MIT spin-off raises funds for optical processor
The company was founded in 2017 by MIT researchers Nicholas Harris, Darius Bunandar, and Thomas Graham. The photonic processor technology that underlies Lightmatter was developed over four years at the MIT Research Laboratory of Electronics. The round was co-led by Matrix Partners and Spark Capital. Stan Reiss from Matrix and Santo Politi from Spark have joined Lightmatter’s board of directors.
The Lightmatter group won a $100,000 prize within MIT in 2017 for developing fully optical chips that compute using light. This means that they can work faster and using less energy than electronic circuits.
Although analog computing simple digital operations using operations were demonstrated many years ago the complexity of digital architectures, the incomplete set of photonic equivalents to electronic circuits and the need to move out of and back into the optical domain has held back the use of photonic computing.
Lightmatter has homed in on the artificial intelligence domain where digital operations are more uniform than in general purpose computing and produced a silicon chip that uses light signals, rather than electrical signals, for matrix multiplication. The system uses heated silicon channels between Mach-Zehnder interferometers to slow down, to varying degrees, optical signals that represent weights. As the signals pass through a cascade of interferometers the input weights are matrix multiplied to produce the required outputs.

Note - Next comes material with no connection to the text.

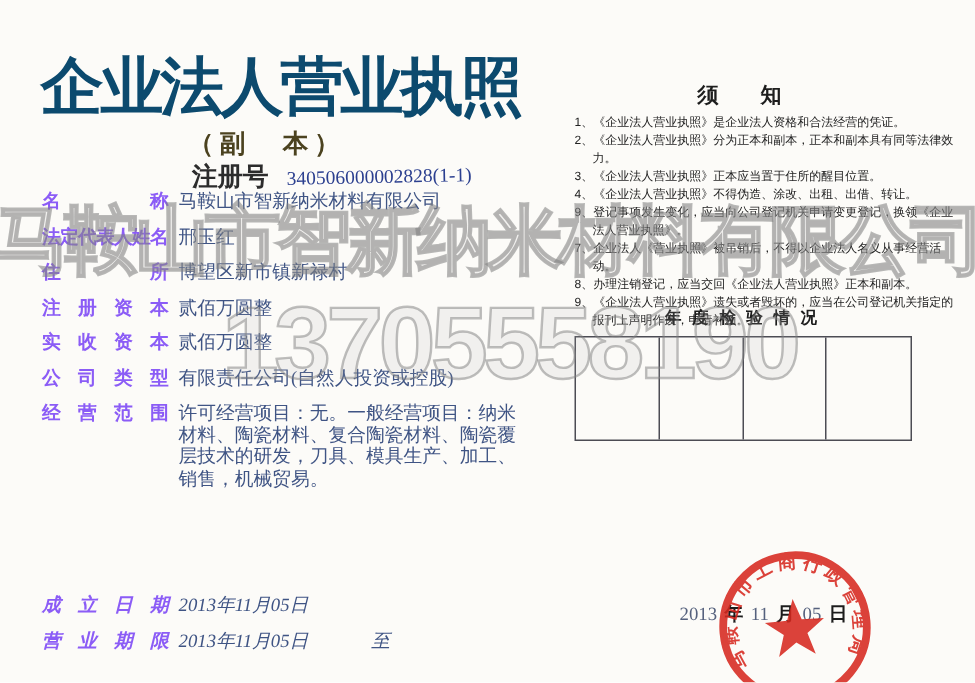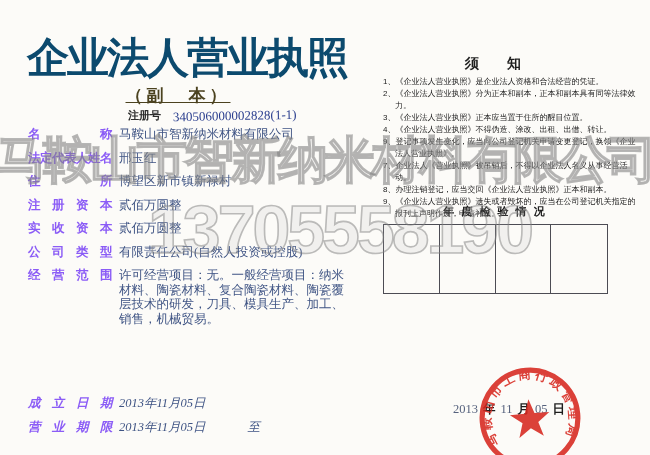"（副 本）" .subtitle { text-decoration: underline -> none }
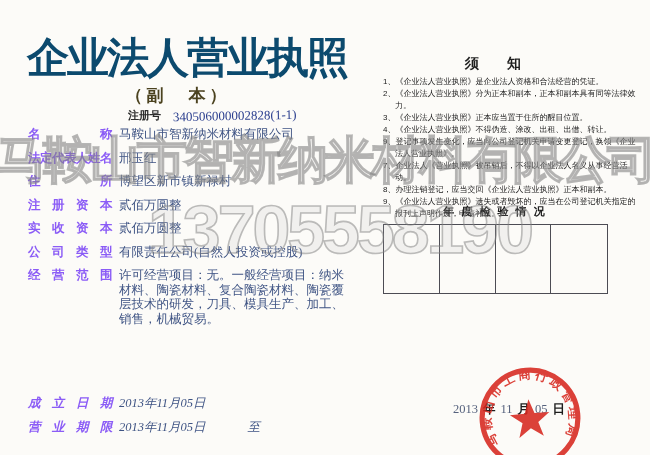"注册号" .reg-label { font-size: 11px -> 17px }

In 2017 the team reported in Nature Photonics on a silicon photonic chip that includes 56 Mach-Zehnder interferometers and such a matrix of controllable wave-guides that was used to implement a neural network that recognizes four basic vowel sounds.
The system achieved 77 percent accuracy compared to about 90 percent for electronic systems but with the prospect of scaling up to outperform electronic systems.
Next: Energy efficient
Such energy-efficient photonic acceleration is particularly beneficial for neural network architectures where training is done using large datasets – and requires a lot of time and energy.
“For decades, electronic computers have been at the foundation of the computational progress that has ultimately enabled the AI revolution, but AI algorithms have a voracious appetite for computational power,” said Harris, CEO of Lightmatter, in a statement. “AI is really in its infancy, and to move forward, new enabling technologies are required. At Lightmatter, we are augmenting electronic computers with photonics to power a fundamentally new kind of computer that is efficient enough to propel the next generation of AI.”